Weekdays and weekend days
For work scheduling, project planning, and legal deadlines, the distinction between weekdays (Monday through Friday) and weekend days (Saturday and Sunday) is crucial. The calculator counts both using a mathematical formula based on the starting day of the week and the total number of days — no iteration required, making it accurate for any date range, however long.
Note that this calculator does not account for public holidays, which vary by country, region, and year. For a business days calculation that excludes specific holidays, you would need a dedicated business days calculator with a holiday calendar for your jurisdiction.
Common uses for day counting
- Project management: Sprint planning, milestone tracking, and deadline calculation. Agile sprints are typically 10 or 14 days; knowing the exact end date from a start date is essential.
- Financial calculations: Interest accrual, bond duration, loan terms, and payment schedules all depend on exact day counts. A 30/360 day count convention (common in bonds) differs from an actual/actual count.
- Legal deadlines: Notice periods, statute of limitations, contract terms, and probationary periods are all measured in calendar days. Whether "30 days from service" means 30 exclusive or 31 inclusive can determine whether a filing is timely or in default.
- Event countdowns: Days until a birthday, wedding, vacation, graduation, or product launch. The anticipation of a major life event is heightened by seeing the exact count tick down.
- Age calculation: A person's exact age in years, months, and days from their date of birth is the most common use of date difference calculation. Medical records, insurance policies, and official documents often require exact age in months for infants and children.
- Historical research: How long ago did an event occur? How many days did a historical period last? Day counters span the full range of the Gregorian calendar for accurate historical calculations.
- Academic calendars: Semesters, academic years, exam periods, and research project timelines are often defined in days or weeks.

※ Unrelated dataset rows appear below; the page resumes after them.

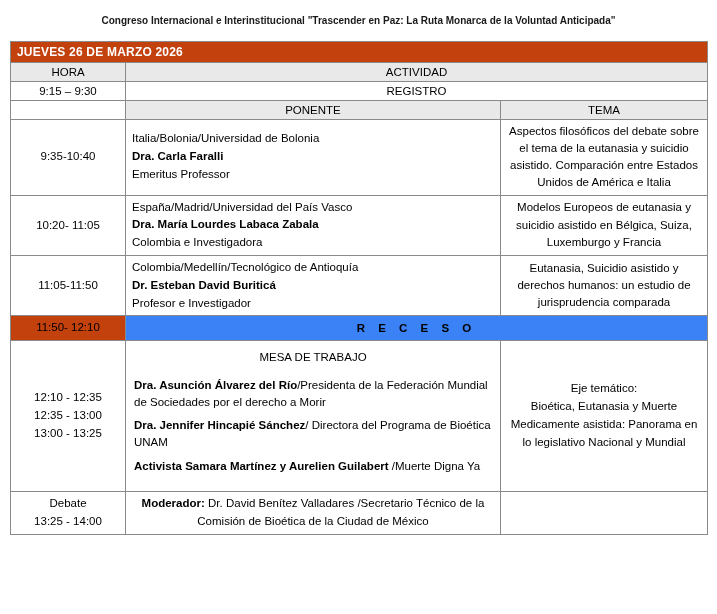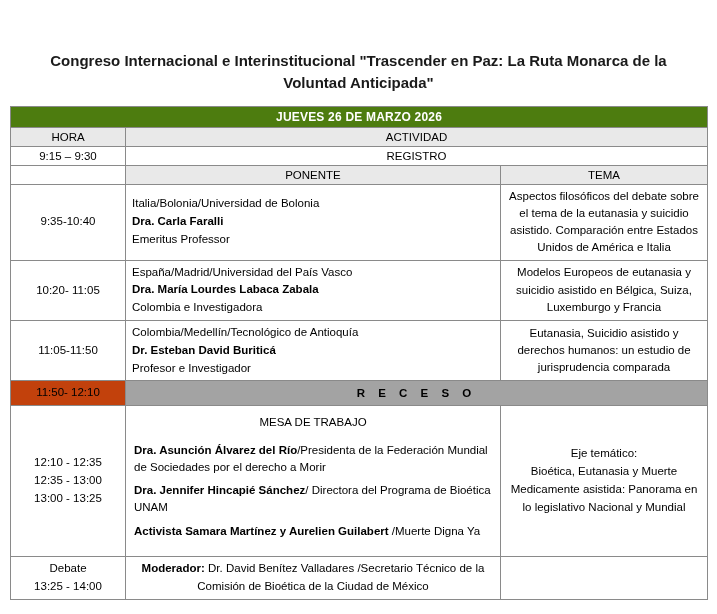--- a/index.html
+++ b/index.html
@@ -21,14 +21,13 @@
   }
   .doc-title {
     font-family: "Liberation Sans", sans-serif;
-    font-size: 15px;
+    font-size: 10px;
     font-weight: 600;
     text-align: center;
     line-height: 1.45;
     color: #1a1a1a;
     padding: 14px 36px 12px 36px;
     box-sizing: border-box;
-    margin-top: 36px;
   }
   table.schedule {
     border-collapse: collapse;

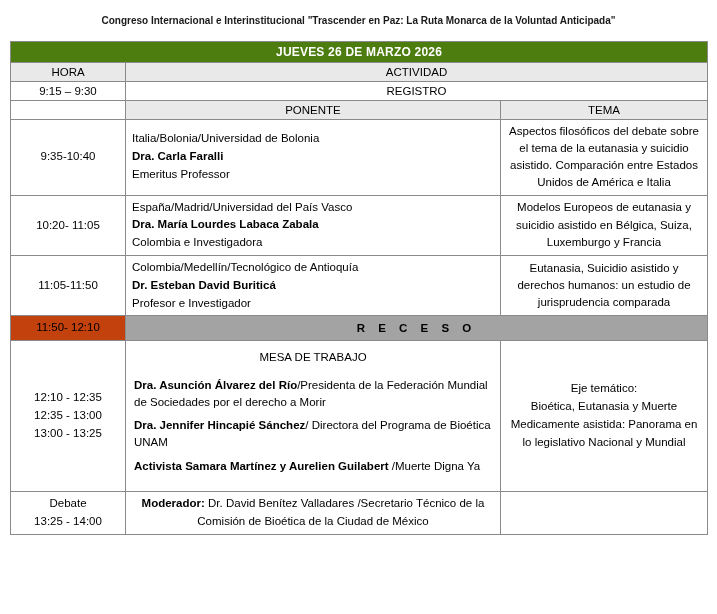--- a/index.html
+++ b/index.html
@@ -44,9 +44,9 @@
     box-sizing: border-box;
   }
   .band-day {
-    background: #4d7c0f;
+    background: #c2410c;
     color: #ffffff;
-    text-align: center;
+    text-align: left;
     font-weight: 700;
     font-size: 12px;
     letter-spacing: 0.2px;

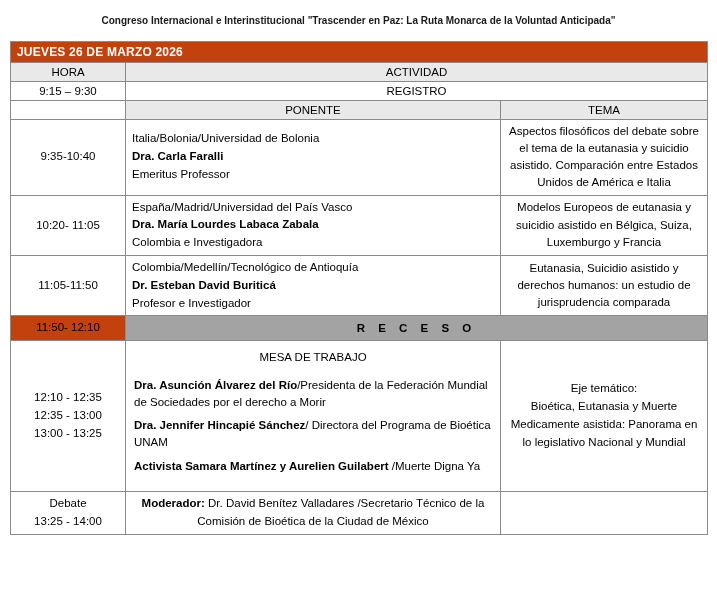--- a/index.html
+++ b/index.html
@@ -87,7 +87,7 @@
   }
   .strong { font-weight: 700; }
   .receso {
-    background: #a3a3a3;
+    background: #3b82f6;
     text-align: center;
     font-weight: 600;
     letter-spacing: 5px;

- Pregnancy and medical timelines: Gestational age is measured in weeks and days from the last menstrual period (LMP). Medical protocols, treatment courses, and follow-up intervals are often specified in exact days.
The Unix epoch and date arithmetic
Modern computers represent dates as the number of milliseconds elapsed since January 1, 1970 00:00:00 UTC — a reference point called the Unix epoch. This representation makes date arithmetic trivially easy: subtract two timestamps, divide by the number of milliseconds in a day, and you have the day count.

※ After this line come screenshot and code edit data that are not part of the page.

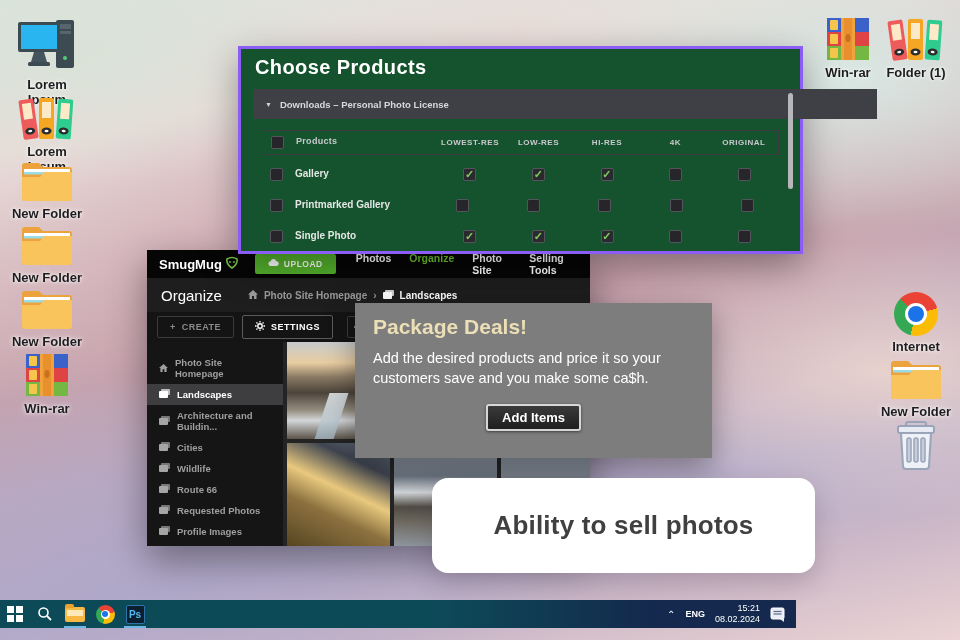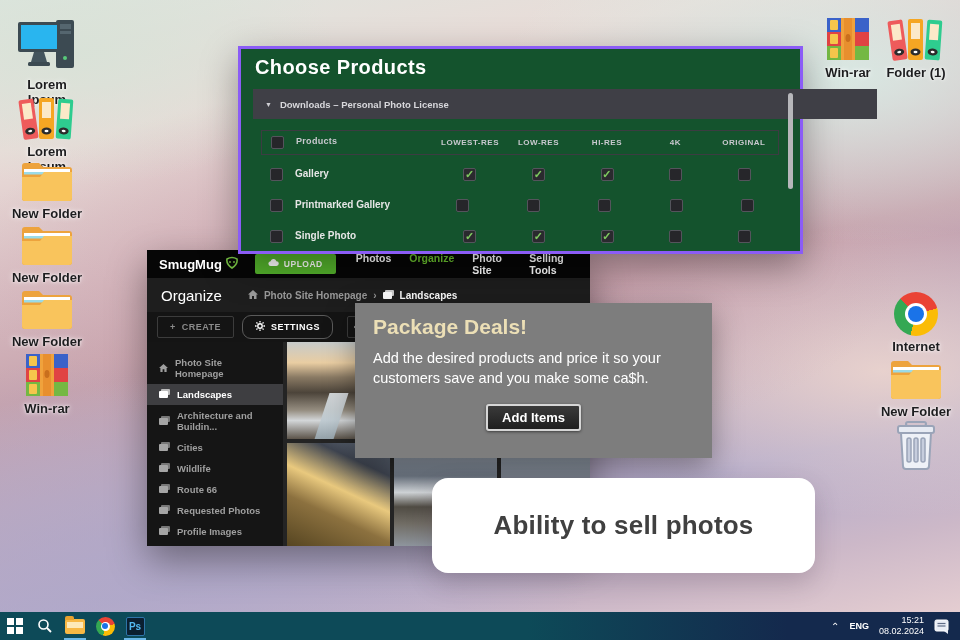--- a/index.html
+++ b/index.html
@@ -70,7 +70,7 @@
   .tb-btn { display:flex; align-items:center; gap:6px; border:1px solid #3c3c3c; border-radius:2px;
     background:transparent; color:#8b8b8b; font-size:9px; font-weight:bold; letter-spacing:.5px;
     padding:5px 12px; font-family:inherit; }
-  .tb-btn.light { color:#fff; border-color:#5a5a5a;border-radius:9px; }
+  .tb-btn.light { color:#fff; border-color:#5a5a5a; }
   .tb-icongroup { display:flex; border:1px solid #3c3c3c; border-radius:2px; margin-left:6px; }
   .tb-ic { width:24px; height:20px; display:flex; align-items:center; justify-content:center; }
   .tb-ic + .tb-ic { border-left:1px solid #3c3c3c; }

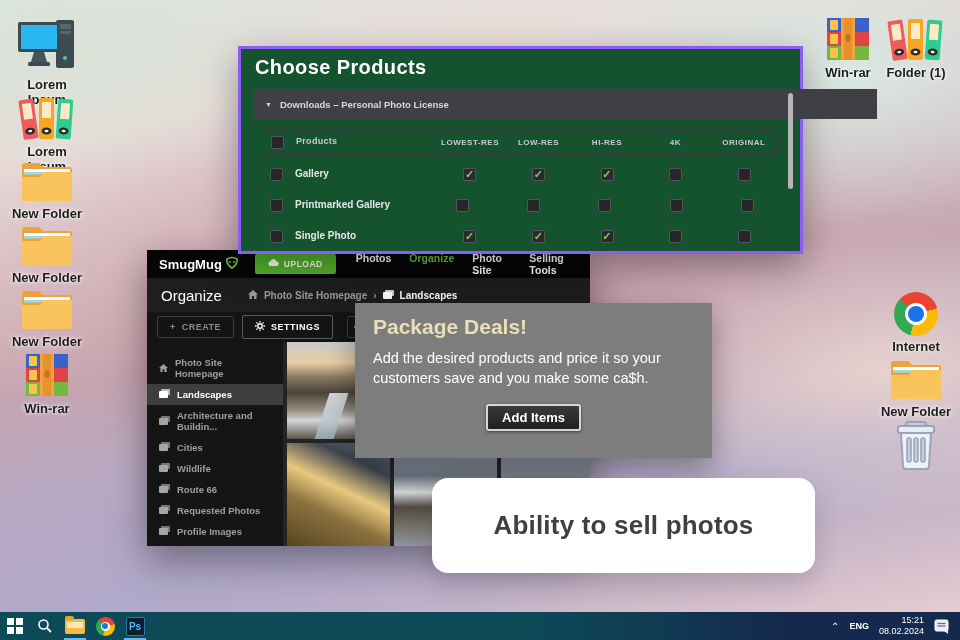--- a/index.html
+++ b/index.html
@@ -105,7 +105,7 @@
   .card .txt { font-size:26px; font-weight:bold; color:#404040; letter-spacing:.2px; }
 
   
-  .taskbar { left:0; bottom:0; width:960px; height:28px; z-index:10;
+  .taskbar { left:0; bottom:12px; width:796px; height:28px; z-index:10;
     background:linear-gradient(90deg,#0d4a58 0%,#0d4a58 55%,#14294d 82%,#14294d 100%);
     display:flex; align-items:flex-end; }
   .tb-left { display:flex; align-items:center; height:100%; }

The key to accuracy is using UTC (Coordinated Universal Time) rather than local time. Local time zones observe daylight saving time (DST), which means a "day" in local time can be 23 or 25 hours on the days when clocks change. Using UTC ensures every day is exactly 86,400 seconds, regardless of what time zone you are in.

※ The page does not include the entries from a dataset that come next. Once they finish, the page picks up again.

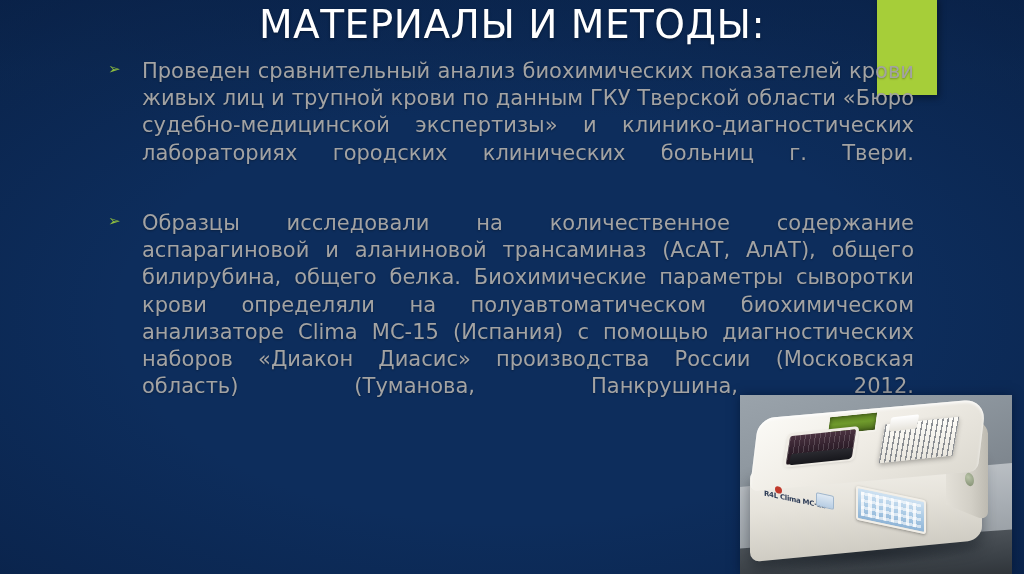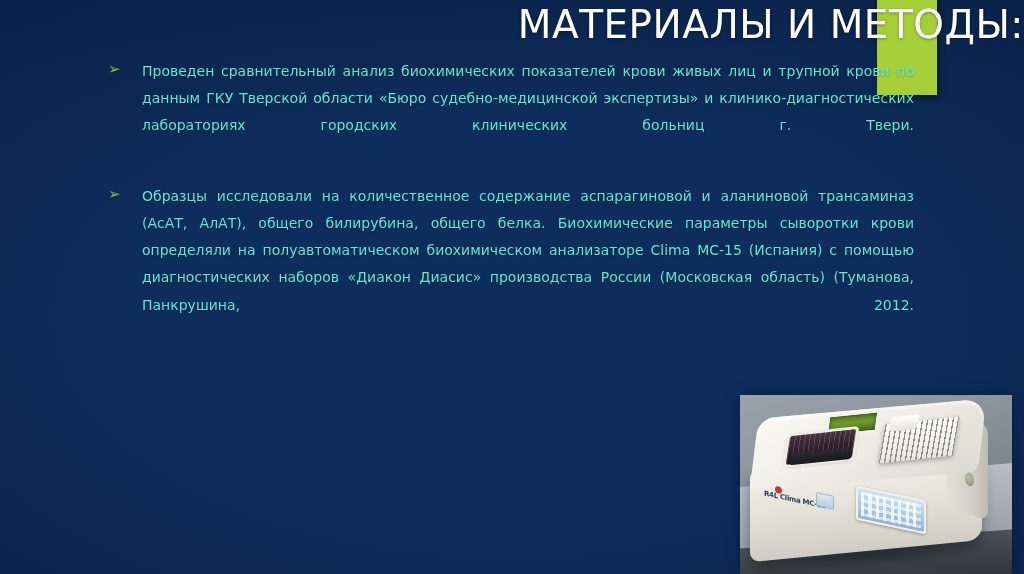--- a/index.html
+++ b/index.html
@@ -84,7 +84,7 @@
     left: 0;
     right: 0;
     top: 2px;
-    text-align: right;
+    text-align: center;
     color: #ffffff;
     font-family: "DejaVu Sans", sans-serif;
     font-size: 39px;

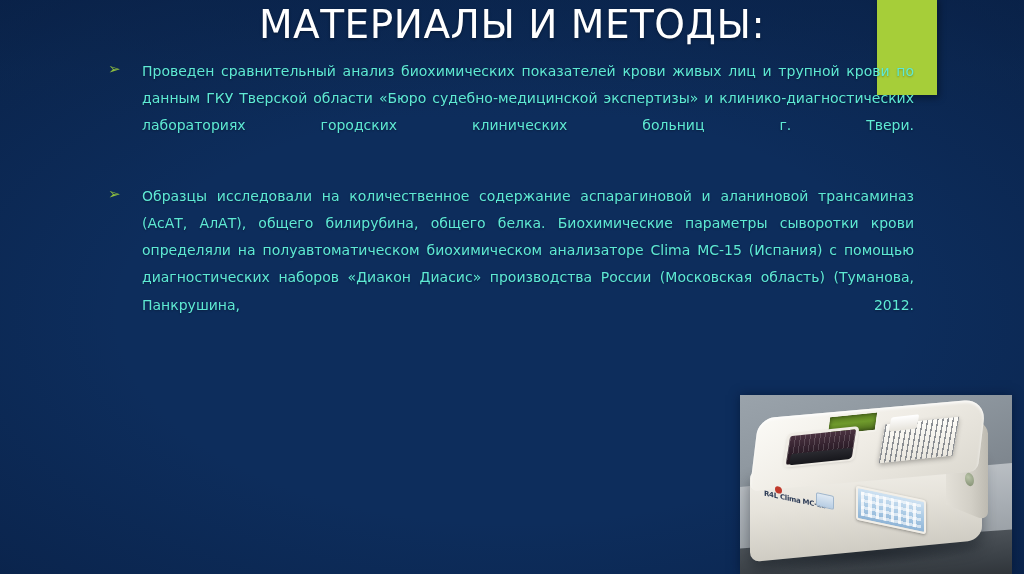--- a/index.html
+++ b/index.html
@@ -122,9 +122,9 @@
 
   .bullet-text {
     flex: 1 1 auto;
-    color: #5eead4;
+    color: #a3a3a3;
     font-family: "DejaVu Sans", sans-serif;
-    font-size: 14px;
+    font-size: 21px;
     line-height: 27.2px;
     text-align: justify;
     text-justify: inter-word;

Calendar systems: a brief note
This calculator uses the proleptic Gregorian calendar for all dates, the Gregorian calendar extended backwards before its adoption in 1582. Historical dates before October 15, 1582 (or later, in countries that adopted the calendar later) were recorded in the Julian calendar, which had a slightly different leap year rule. For dates in the distant past, be aware that the calendar in use at the time may have differed from the Gregorian system this calculator uses.